- TRY IT
In the records below, find the line that contains "- Add .bash_profile" and the line that contains "- Backup all", then retype exactly those two lines and every line between them.

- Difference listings
+ + + + + + +

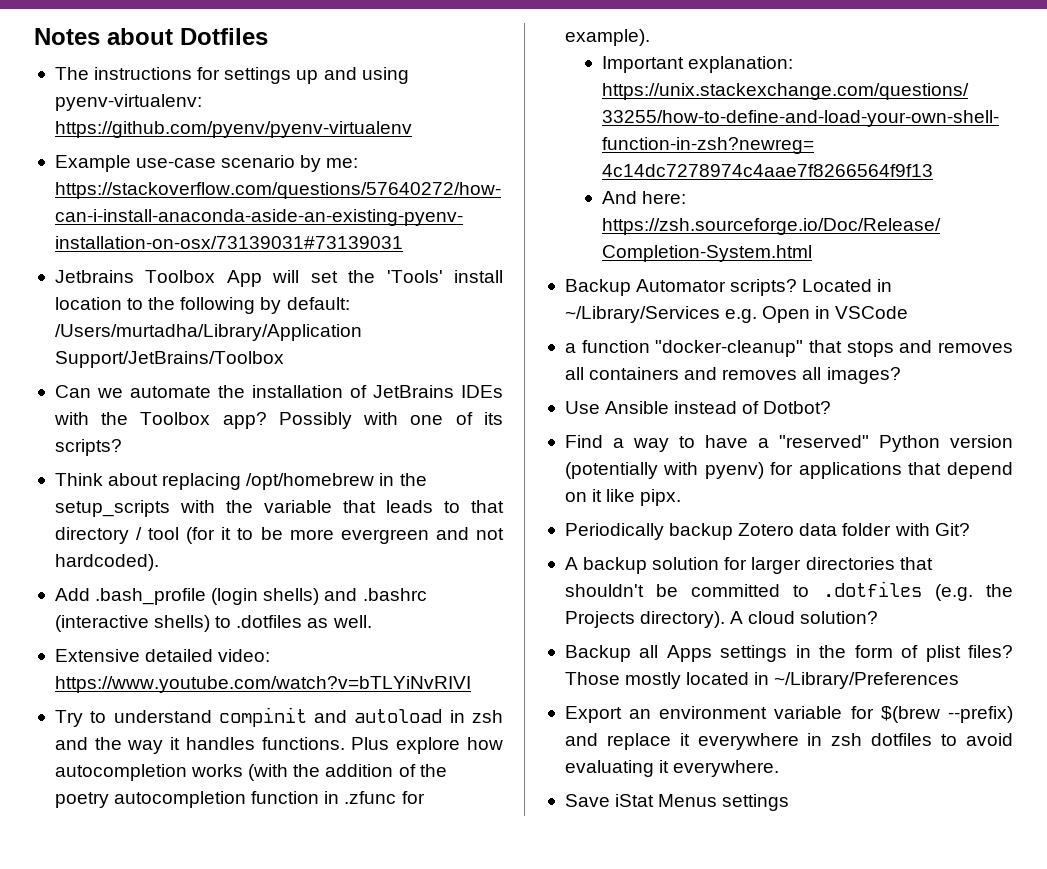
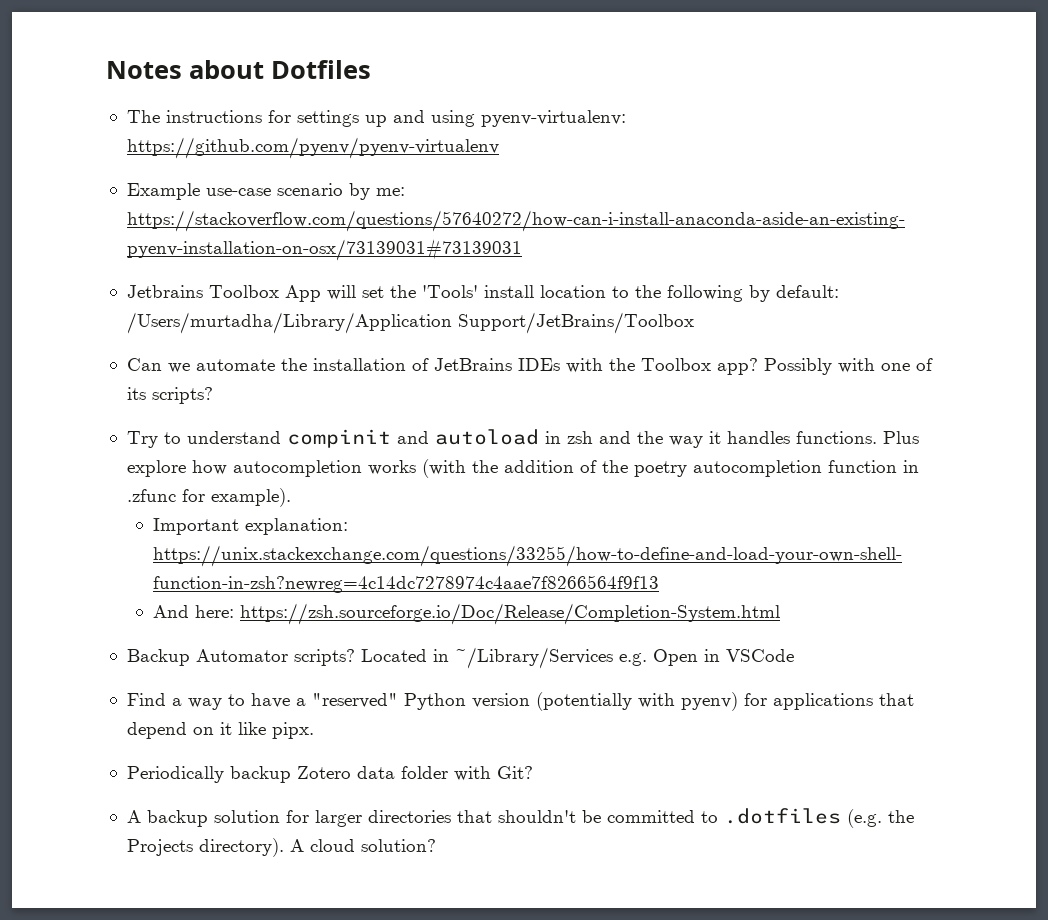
- Think about replacing /opt/homebrew in the setup_scripts with the variable that leads to that directory / tool (for it to be more evergreen and not hardcoded).
- Add .bash_profile (login shells) and .bashrc (interactive shells) to .dotfiles as well.
- Extensive detailed video: https://www.youtube.com/watch?v=bTLYiNvRIVI
- a function "docker-cleanup" that stops and removes all containers and removes all images?
- Use Ansible instead of Dotbot?
- Backup all Apps settings in the form of plist files? Those mostly located in ~/Library/Preferences
- Export an environment variable for $(brew --prefix) and replace it everywhere in zsh dotfiles to avoid evaluating it everywhere.
- Save iStat Menus settings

+ + + + + + +

- COMPLETED TASK
- Add .bash_profile (login shells) and .bashrc (interactive shells) to .dotfiles as well.
- Extensive detailed video: https://www.youtube.com/watch?v=bTLYiNvRIVI
- a function "docker-cleanup" that stops and removes all containers and removes all images?
- Use Ansible instead of Dotbot?
- Backup all Apps settings in the form of plist files? Those mostly located in ~/Library/Preferences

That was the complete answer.